■ Assignment: Each line below from the one containing "[862,100,894,109] can ->" through the one containing "(235, 483) none -> [220,441,282,461] 注册和" should be output exactly as it stands, and no other line should appear.

============================================================

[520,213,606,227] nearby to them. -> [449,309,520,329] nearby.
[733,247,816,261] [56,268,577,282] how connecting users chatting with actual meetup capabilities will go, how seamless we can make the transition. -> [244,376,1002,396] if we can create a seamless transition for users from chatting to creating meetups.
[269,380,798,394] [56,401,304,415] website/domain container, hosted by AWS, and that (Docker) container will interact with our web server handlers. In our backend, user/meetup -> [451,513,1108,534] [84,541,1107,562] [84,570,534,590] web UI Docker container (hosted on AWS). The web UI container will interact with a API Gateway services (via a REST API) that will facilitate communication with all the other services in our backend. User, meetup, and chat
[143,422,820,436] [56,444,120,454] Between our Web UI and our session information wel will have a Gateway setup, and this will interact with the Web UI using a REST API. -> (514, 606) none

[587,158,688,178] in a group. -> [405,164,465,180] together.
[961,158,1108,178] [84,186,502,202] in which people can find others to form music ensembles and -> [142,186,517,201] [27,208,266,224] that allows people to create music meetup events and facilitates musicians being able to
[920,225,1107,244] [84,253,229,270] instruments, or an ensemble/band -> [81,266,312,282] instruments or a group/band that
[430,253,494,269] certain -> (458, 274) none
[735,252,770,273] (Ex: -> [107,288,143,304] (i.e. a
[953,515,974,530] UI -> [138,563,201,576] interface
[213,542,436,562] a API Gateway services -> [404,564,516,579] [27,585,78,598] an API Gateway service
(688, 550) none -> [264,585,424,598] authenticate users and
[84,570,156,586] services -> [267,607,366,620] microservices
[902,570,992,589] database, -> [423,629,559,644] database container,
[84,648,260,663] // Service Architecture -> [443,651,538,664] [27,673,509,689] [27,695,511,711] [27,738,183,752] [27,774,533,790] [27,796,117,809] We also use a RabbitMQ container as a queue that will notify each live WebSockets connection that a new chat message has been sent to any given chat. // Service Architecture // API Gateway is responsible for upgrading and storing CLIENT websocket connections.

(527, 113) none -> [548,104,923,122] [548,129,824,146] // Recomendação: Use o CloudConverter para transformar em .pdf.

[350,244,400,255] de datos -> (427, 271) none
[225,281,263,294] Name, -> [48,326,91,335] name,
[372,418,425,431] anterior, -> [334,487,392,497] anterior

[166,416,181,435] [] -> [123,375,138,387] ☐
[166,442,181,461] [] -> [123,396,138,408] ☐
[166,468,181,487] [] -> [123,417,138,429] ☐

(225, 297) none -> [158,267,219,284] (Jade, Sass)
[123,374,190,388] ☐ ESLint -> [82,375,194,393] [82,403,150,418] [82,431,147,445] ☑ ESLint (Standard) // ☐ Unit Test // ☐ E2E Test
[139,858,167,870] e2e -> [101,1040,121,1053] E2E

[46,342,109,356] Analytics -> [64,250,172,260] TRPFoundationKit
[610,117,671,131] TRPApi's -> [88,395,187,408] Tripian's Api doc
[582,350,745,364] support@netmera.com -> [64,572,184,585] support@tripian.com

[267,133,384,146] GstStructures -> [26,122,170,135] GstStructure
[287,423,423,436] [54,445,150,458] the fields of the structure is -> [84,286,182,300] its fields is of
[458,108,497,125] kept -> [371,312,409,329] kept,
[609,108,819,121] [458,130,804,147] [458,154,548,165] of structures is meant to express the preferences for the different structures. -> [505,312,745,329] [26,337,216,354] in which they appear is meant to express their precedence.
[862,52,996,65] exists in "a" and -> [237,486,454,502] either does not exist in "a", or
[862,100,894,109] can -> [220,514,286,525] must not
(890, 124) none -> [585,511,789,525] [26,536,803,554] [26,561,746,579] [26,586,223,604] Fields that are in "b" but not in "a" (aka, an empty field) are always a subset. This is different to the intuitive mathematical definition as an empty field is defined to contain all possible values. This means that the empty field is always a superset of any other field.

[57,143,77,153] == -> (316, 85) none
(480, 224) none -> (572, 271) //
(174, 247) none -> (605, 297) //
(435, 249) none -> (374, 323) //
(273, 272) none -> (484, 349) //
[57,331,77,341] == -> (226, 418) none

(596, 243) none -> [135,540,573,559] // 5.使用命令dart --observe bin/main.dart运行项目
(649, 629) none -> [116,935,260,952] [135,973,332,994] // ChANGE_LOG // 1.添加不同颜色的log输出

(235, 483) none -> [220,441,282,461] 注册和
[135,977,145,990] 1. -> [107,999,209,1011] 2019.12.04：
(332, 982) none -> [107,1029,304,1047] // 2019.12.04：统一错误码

============================================================

■ Result for this exercise:
[862,100,894,109] can -> [220,514,286,525] must not
(890, 124) none -> [585,511,789,525] [26,536,803,554] [26,561,746,579] [26,586,223,604] Fields that are in "b" but not in "a" (aka, an empty field) are always a subset. This is different to the intuitive mathematical definition as an empty field is defined to contain all possible values. This means that the empty field is always a superset of any other field.

[57,143,77,153] == -> (316, 85) none
(480, 224) none -> (572, 271) //
(174, 247) none -> (605, 297) //
(435, 249) none -> (374, 323) //
(273, 272) none -> (484, 349) //
[57,331,77,341] == -> (226, 418) none

(596, 243) none -> [135,540,573,559] // 5.使用命令dart --observe bin/main.dart运行项目
(649, 629) none -> [116,935,260,952] [135,973,332,994] // ChANGE_LOG // 1.添加不同颜色的log输出

(235, 483) none -> [220,441,282,461] 注册和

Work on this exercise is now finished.